Machine learning can help to analyze user-generated content (UGC), which involves the collection of data from online reviews, social media, and blogs, that provide insights on consumer needs, preferences and attitudes.
Despite the potential for better information, marketers have raised concerns over the value of UGC data because the sheer scale and quality of UGC makes it difficult to process. While the data is accessible, identifying consumer insights requires human beings to analyze the data, which is hard to do at scale.
Two researchers from the Massachusetts Institute of Technology (MIT) decided to tackle this problem through research designed to examine the challenge of how to most efficiently use UGC to identify customer needs in ways that are more cost-efficient and accurate.
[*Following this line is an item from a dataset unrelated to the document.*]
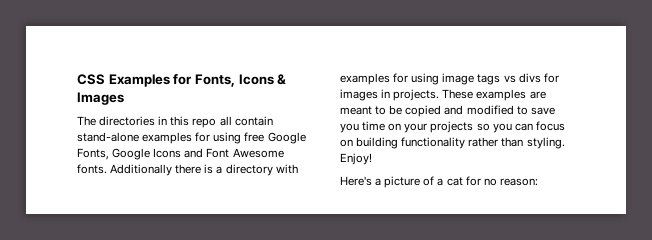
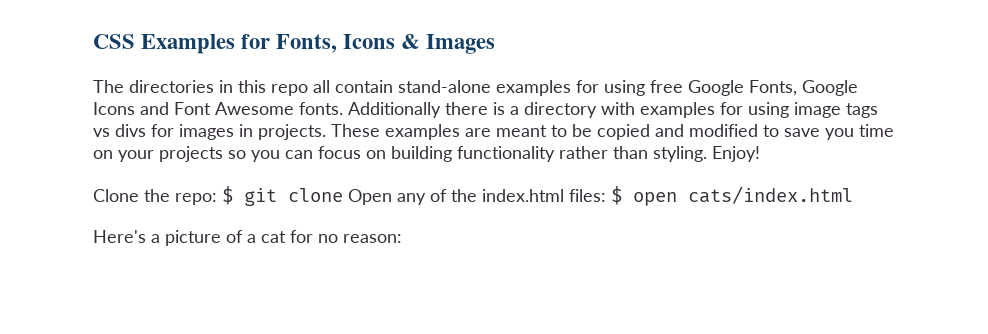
(372, 159) none -> [93,186,853,206] // Clone the repo: $ git clone Open any of the index.html files: $ open cats/index.html

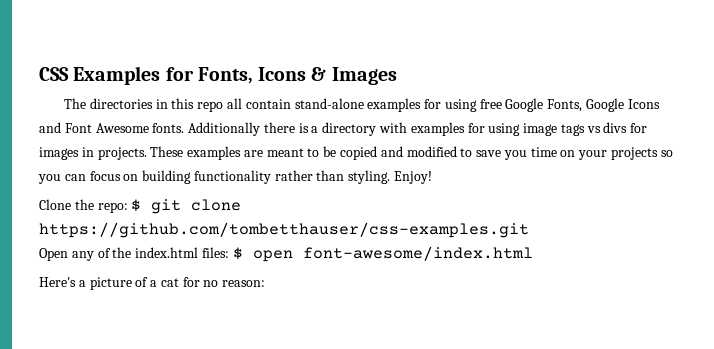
(343, 195) none -> [39,222,529,238] https://github.com/tombetthauser/css-examples.git //
[688,186,853,204] cats/index.html -> [302,246,533,261] font-awesome/index.html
The study to be published in the February edition of the INFORMS journal Marketing Science is titled “Identifying Customer Needs from User-Generated Content,” and is authored by Artem Timoshenko and John R. Hauser of MIT.
They find that machine learning can improve the process for identifying customer needs, while reducing research time substantially, helping consumer marketing brands avoid delays in bringing products to market.
“As more and more people turn to the digital marketplace to research products, share their opinions, and exchange product experiences, large amounts of UGC data is available quickly and at a low incremental cost to companies,” said Timoshenko. “In many brand categories, UGC is extensive.
For example, there are more than 300,000 reviews on health and personal care products on Amazon alone. If UGC can be mined for customer needs, it has the potential to identify customer needs better than direct customer interviews.”
Other advantages of UGC data are that it is updated continuously, which enables companies to stay current with their understandings of customer needs. And unlike customer interviews, UGC data is available for research to return to further explore new insights.
To conduct their research, the study authors constructed and analyzed a custom data set which compares the customer needs for the oral-care category identified from direct interviews to the customer needs from Amazon reviews. The data set was constructed in a partnership with a marketing consulting firm to ensure the industry-standard quality of the interviews and insights.
The authors developed and evaluated a machine-learning hybrid approach to identify customer needs from UGC. First, they use machine learning to identify relevant content and remove redundancies. The processed data is then analyzed by human beings to formulate customer needs from selected content.
“In the end, we found that UGC does at least as well as traditional methods based on a representative set of customers,” said Hauser. “We were able to process large amounts of data and narrow it to manageable samples for manual review. The manual review remains an important final part of the process, since professional analysts are best able to judge the context-dependent nature of customer needs.”